La vida evidencia ser finita mientras la muerte, lo contrario, puesto que no parecen regresar quienes alguna vez vivieron con nosotros de ese destino innegable al que nacemos adheridos. Algunos son conscientes de lo mentado desde muy jóvenes, hay quienes lo aprenden con irremediables atisbos de experiencia y otros jamás llegan a dilucidar la posibilidad del descenso. Estar vivos y ver morir a los demás, con mucha naturalidad, es cosa de todos los días. Esto, aparte de habernos insensibilizado y desconectado de nuestra propia muerte, nos ha instaurado creencias desfasadas —como que todo lo observado no nos sucederá—. Los noticieros muestran robos a mano armada en Los Olivos y Surco, relatan asaltos en restaurantes de San Isidro, San Borja y La Victoria y revelan testimonios de ciudadanos que les arrebataron a golpizas sus dispositivos electrónicos en La Molina o en San Miguel. Ocurren atentados terroristas en Niza (Francia), Bruselas (Bélgica), Copenhague (Dinamarca) y París. En alguna ciudad estadounidense, un energúmeno pierde los estribos y dispara, descargando todo el cartucho de su glock, contra todo aquel a su paso. Casi todos los días, en Caracas y Honduras, hay violencia y, en la península arábiga, explotan, frecuentemente, bombas. ¿Somos conscientes de los niveles de violencia y muerte en nuestra época? La muerte siempre ha sido una constante, pero, ¿ahora más que nunca? Quizás nuestra sociedad “civilizada” siempre fue un mero velo de maya que escamoteaba los instintos primigenios del hombre.
Rara vez, uno se pone a cavilar sobre las posibilidades de vivir dramas de noticieros (cuales hacen más alarde de lo trágico e inaudito); en su lugar, nos pasamos viviendo a intensidad lo correspondido: el día a día, lo familiar, lo que está bajo nuestros pies. Genera una angustia pensar que nuestra vida no tiene un soporte real, una fianza de duración o, valga la dureza, la constancia de ser algo más de lo que suscita. La esperanza, ese estado de ánimo freiriano y optimista donde trazamos el futuro como si de algo concreto se tratara, es irracional. Nada garantiza el mañana, o debería llamarlo mejor el quizá.

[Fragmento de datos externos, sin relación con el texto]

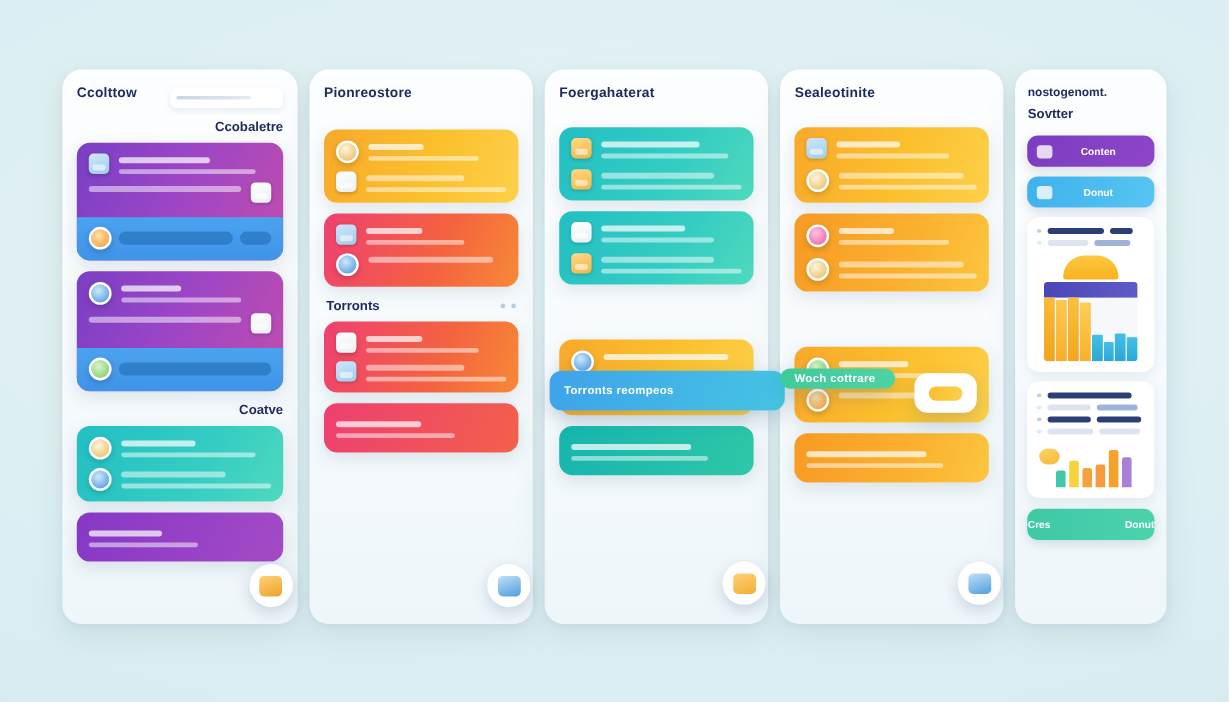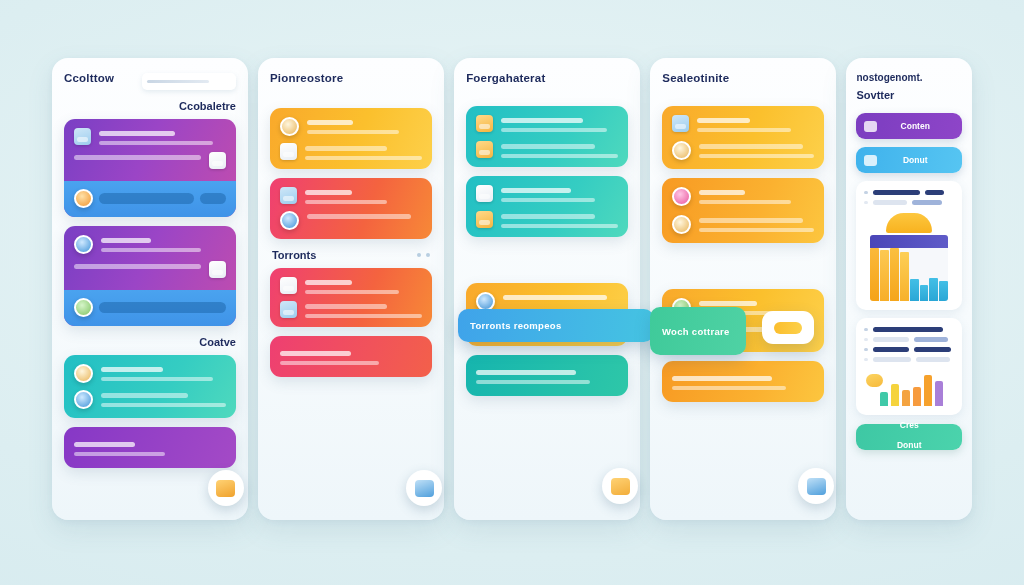--- a/index.html
+++ b/index.html
@@ -189,7 +189,7 @@
     background: linear-gradient(100deg,#3fa3ea 0%, #45c4e2 100%);
   }
   .chip-green {
-    left: 650px; top: 307px; width: 96px; height: 48px;
+    left: 650px; top: 307px; width: 96px; height: 17px;
     background: linear-gradient(100deg,#3fca9a 0%, #4fd2a4 100%);
   }
   .mini-pop {

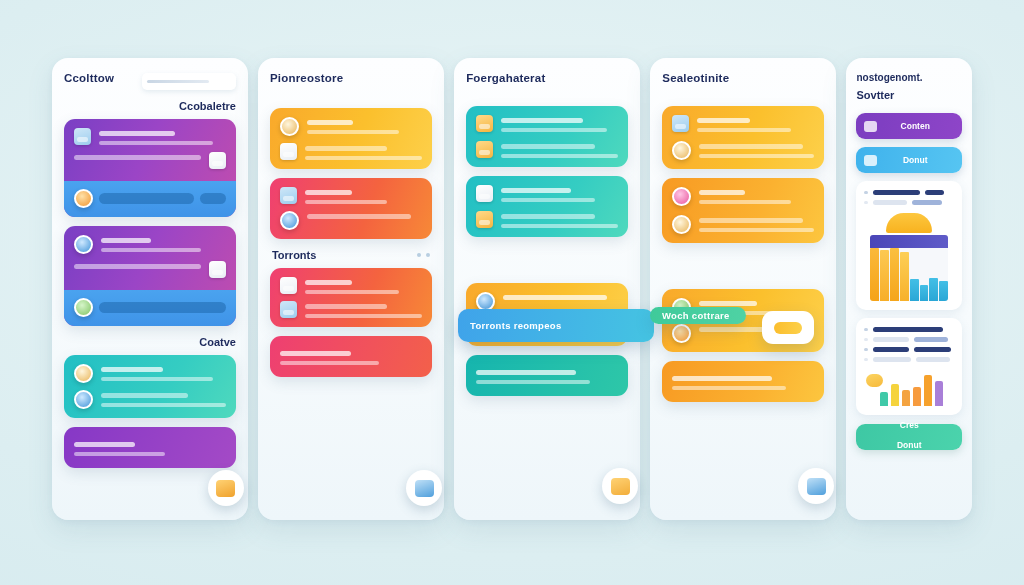--- a/index.html
+++ b/index.html
@@ -283,9 +283,8 @@
   .side-cta {
     height: 26px; border-radius: 9px; margin-top: 9px;
     background: linear-gradient(100deg,#3ec8a4,#4bd3ac);
-    display: flex; align-items: center; justify-content: flex-end; gap: 10px;
+    display: flex; align-items: center; justify-content: space-between; gap: 10px;
     box-shadow: 0 3px 9px rgba(70,130,120,.22);
-    flex-direction: column;
   }
   .side-cta span {
     font-size: 8.5px; font-weight: bold; color: #ffffff; filter: blur(.2px);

Las plegarias y la fe tampoco me convencen, pues no me dan la certeza de impedimentos o intermediaciones divinas. Entonces, ¿solo el azar decide ese momento tan crucial para mí? Y si es así, ¿cuál es el verídico valor del futuro si como en las estadísticas contiene un margen de error?
Tomar consciencia de la vida es tomar consciencia de la muerte, de la posibilidad de las no posibilidades. Respirar, así, vuelve a hacerse finito: cada inhalación y exhalación, un conteo regresivo. En cada decisión tomada, en cada hora invertida o malgastada, la consciencia señalaría lo superfluo. Lo huidizo es vivir como si nunca fuésemos a morir, inundando, verbigracia, las horas utilizables con lo que esté al alcance de uno (tonta diversión pascalina).
Pueden haber días malbaratados para quien despierta del ensueño intricado, debido a que sus sueños adquieren tamaños paquidérmicos; y esto, hace que evalué lo hecho por cumplir sus ideales o no, constantemente, ocasionándole por consecuencia o la felicidad o la desdicha . El valor presente resalta, en su mayor medida, cuando el futuro se hace improbable. La mejor manera de vivir el presente es con autenticidad, reducir la vida a un día, a una hora; en ese supuesto, lo auténtico es lo que el espíritu del individuo toma por verdadero.
Entonces, ¿si la vida fuese a terminarse pronto como viviríamos?